Assigned task: Give back the exact lines of the material below from the one containing "margin-left: 15px ->" through the one containing "załóg lotniczych odwiedzi", and no pictures.

Given records:
▬▬▬▬▬▬▬▬▬▬

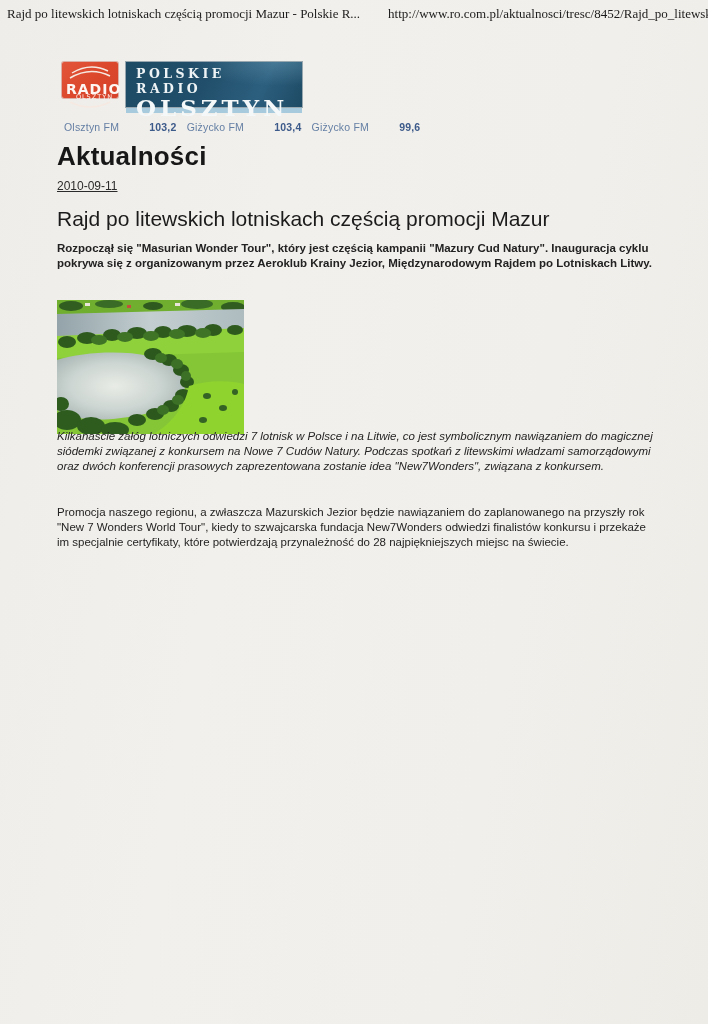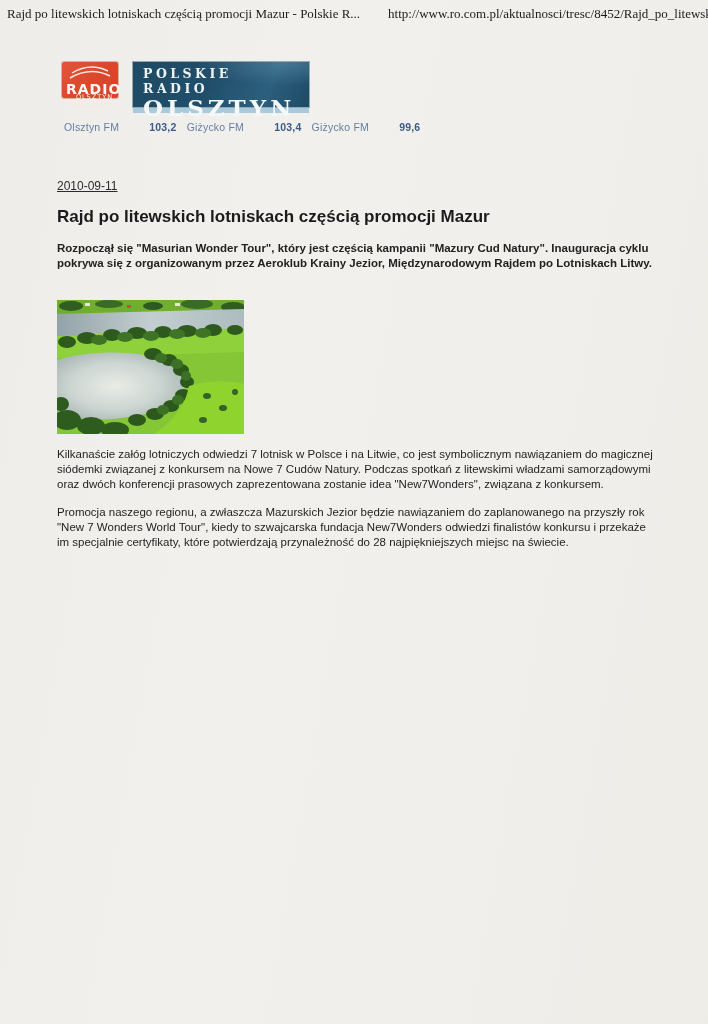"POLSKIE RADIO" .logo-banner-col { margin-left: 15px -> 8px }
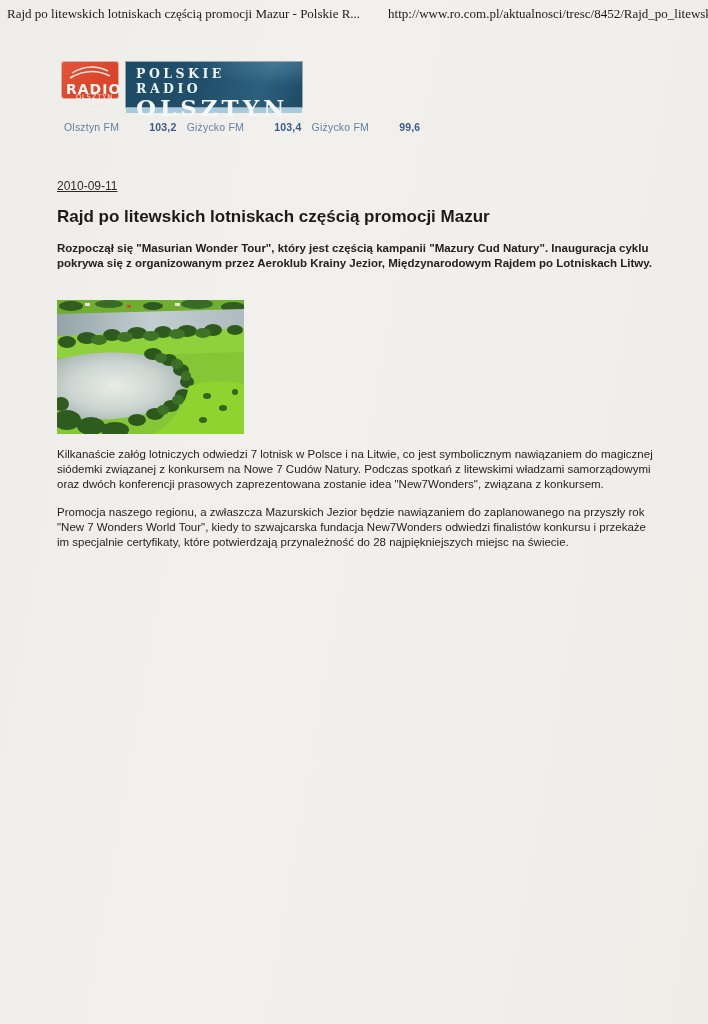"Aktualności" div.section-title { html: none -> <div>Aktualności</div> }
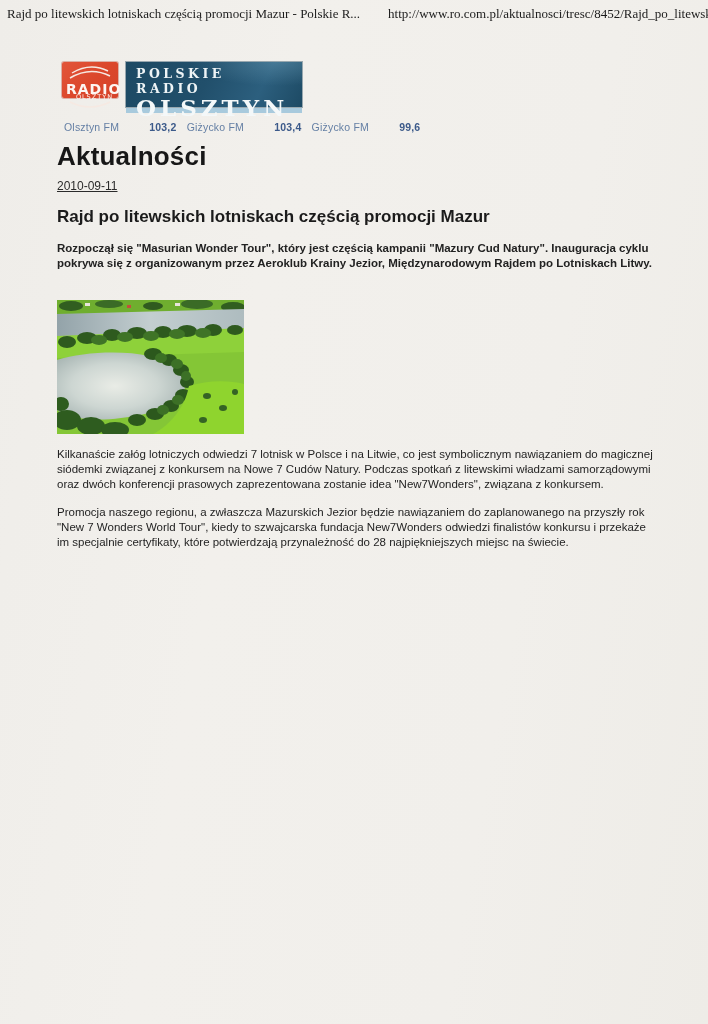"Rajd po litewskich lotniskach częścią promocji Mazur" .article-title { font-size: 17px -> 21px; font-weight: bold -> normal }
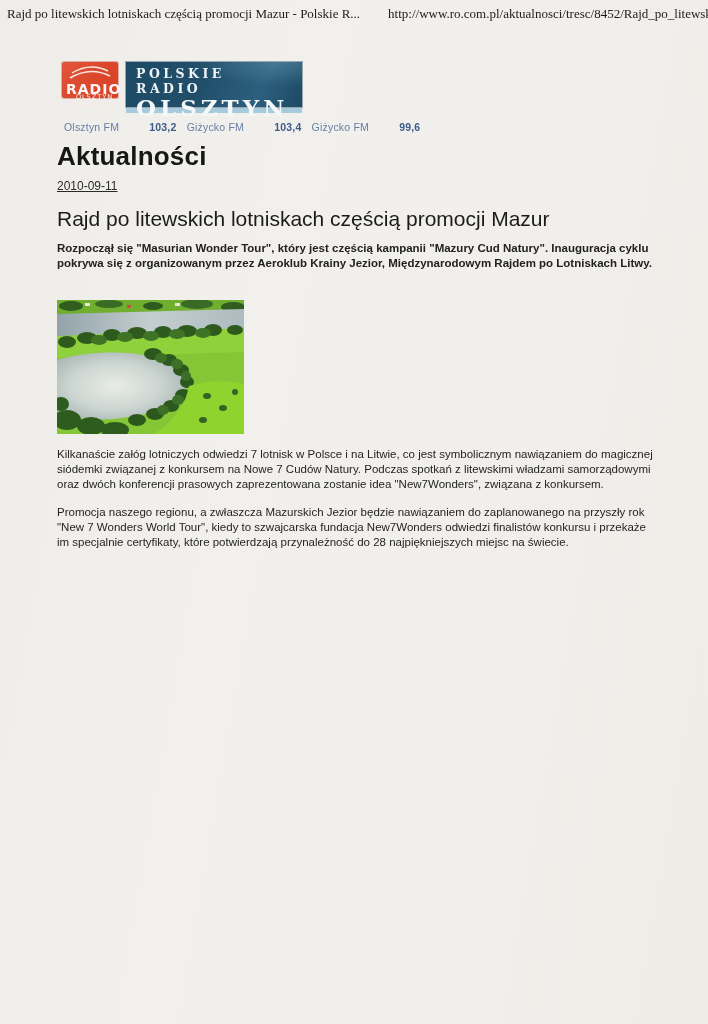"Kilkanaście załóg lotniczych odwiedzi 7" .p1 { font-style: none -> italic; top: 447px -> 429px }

▬▬▬▬▬▬▬▬▬▬

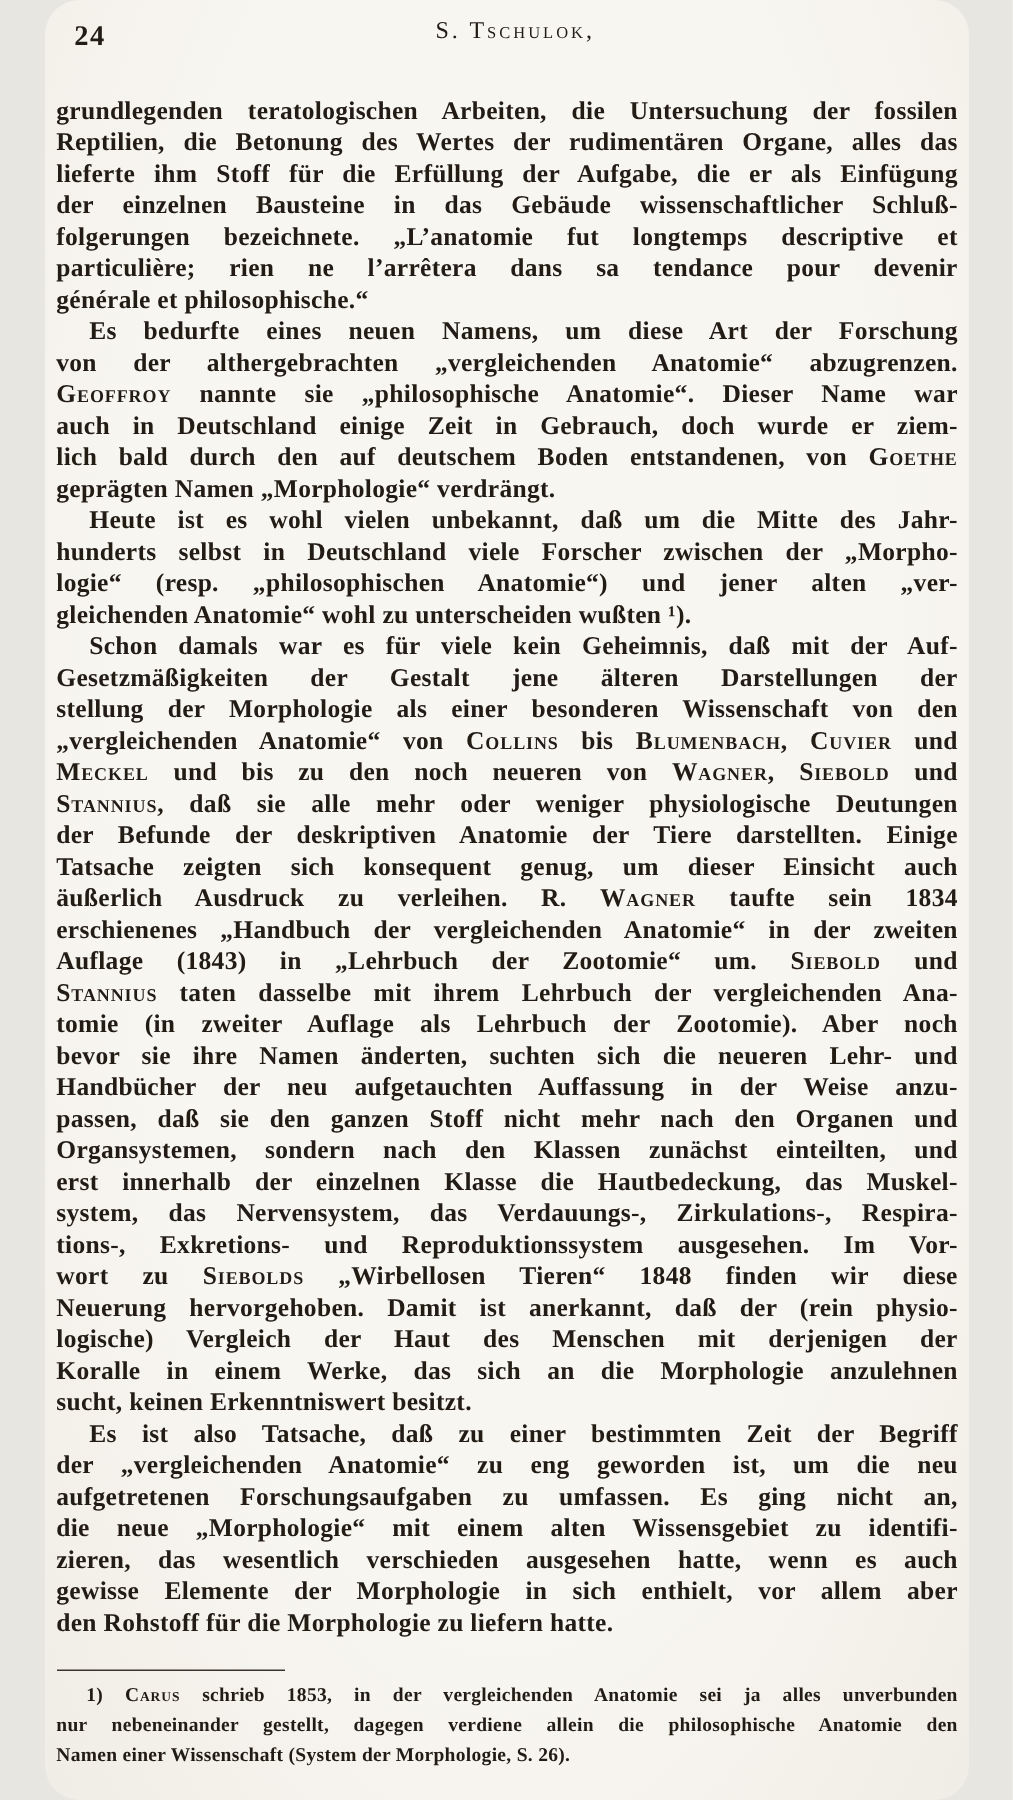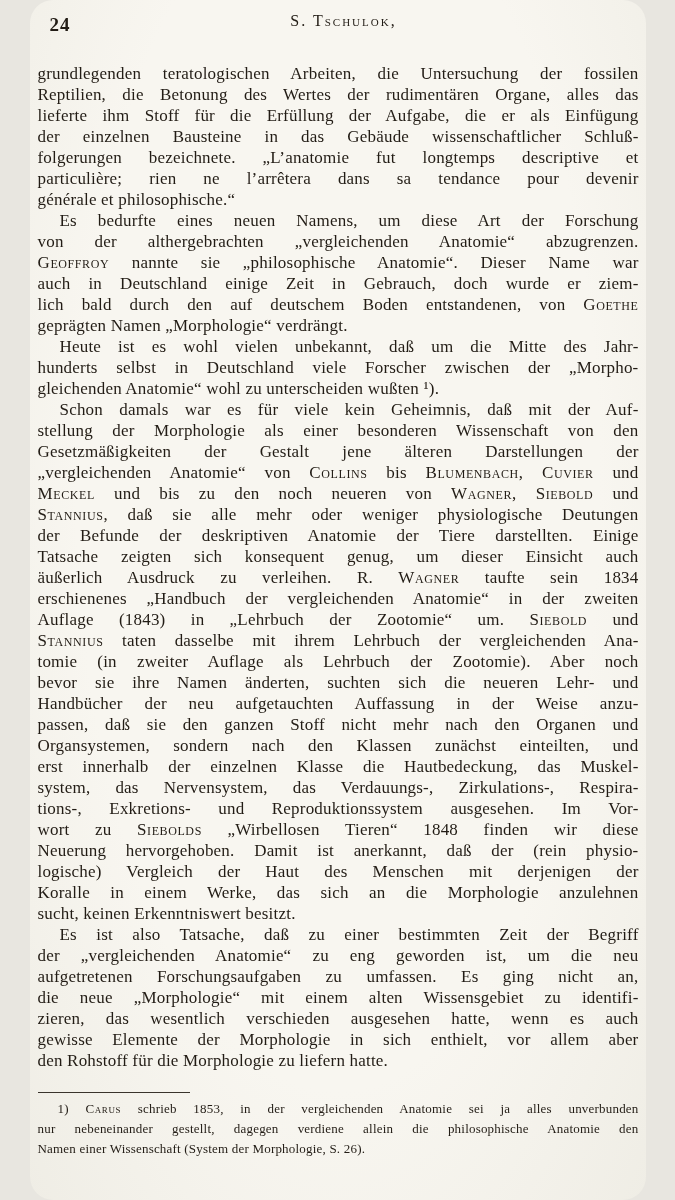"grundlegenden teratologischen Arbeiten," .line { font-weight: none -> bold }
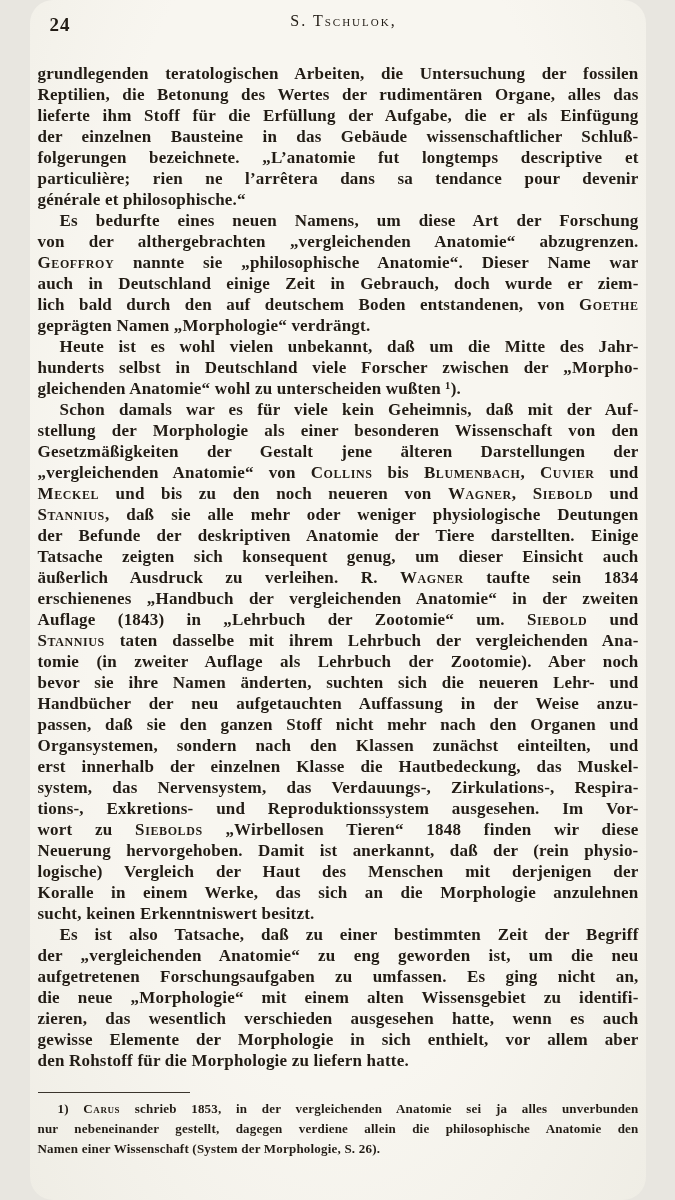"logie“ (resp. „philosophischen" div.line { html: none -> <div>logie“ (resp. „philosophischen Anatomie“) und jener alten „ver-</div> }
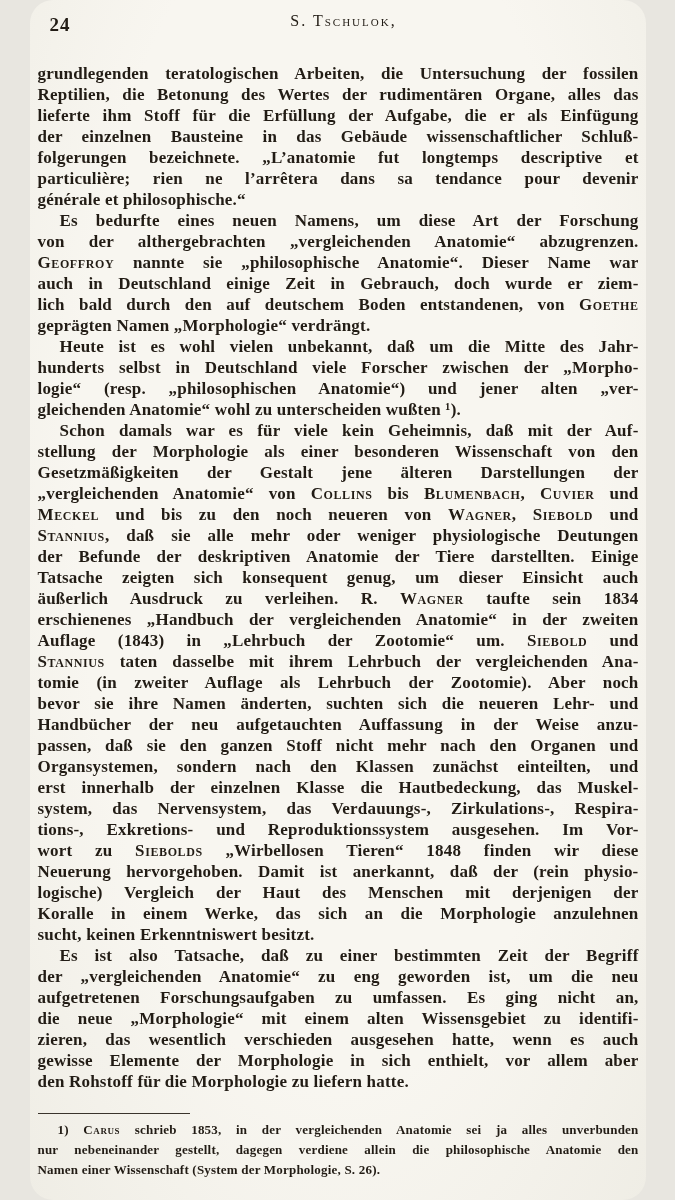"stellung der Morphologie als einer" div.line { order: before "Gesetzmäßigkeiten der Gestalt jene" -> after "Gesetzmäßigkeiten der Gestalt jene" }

▬▬▬▬▬▬▬▬▬▬

Solved problem:
"POLSKIE RADIO" .logo-banner-col { margin-left: 15px -> 8px }
"Aktualności" div.section-title { html: none -> <div>Aktualności</div> }
"Rajd po litewskich lotniskach częścią promocji Mazur" .article-title { font-size: 17px -> 21px; font-weight: bold -> normal }
"Kilkanaście załóg lotniczych odwiedzi 7" .p1 { font-style: none -> italic; top: 447px -> 429px }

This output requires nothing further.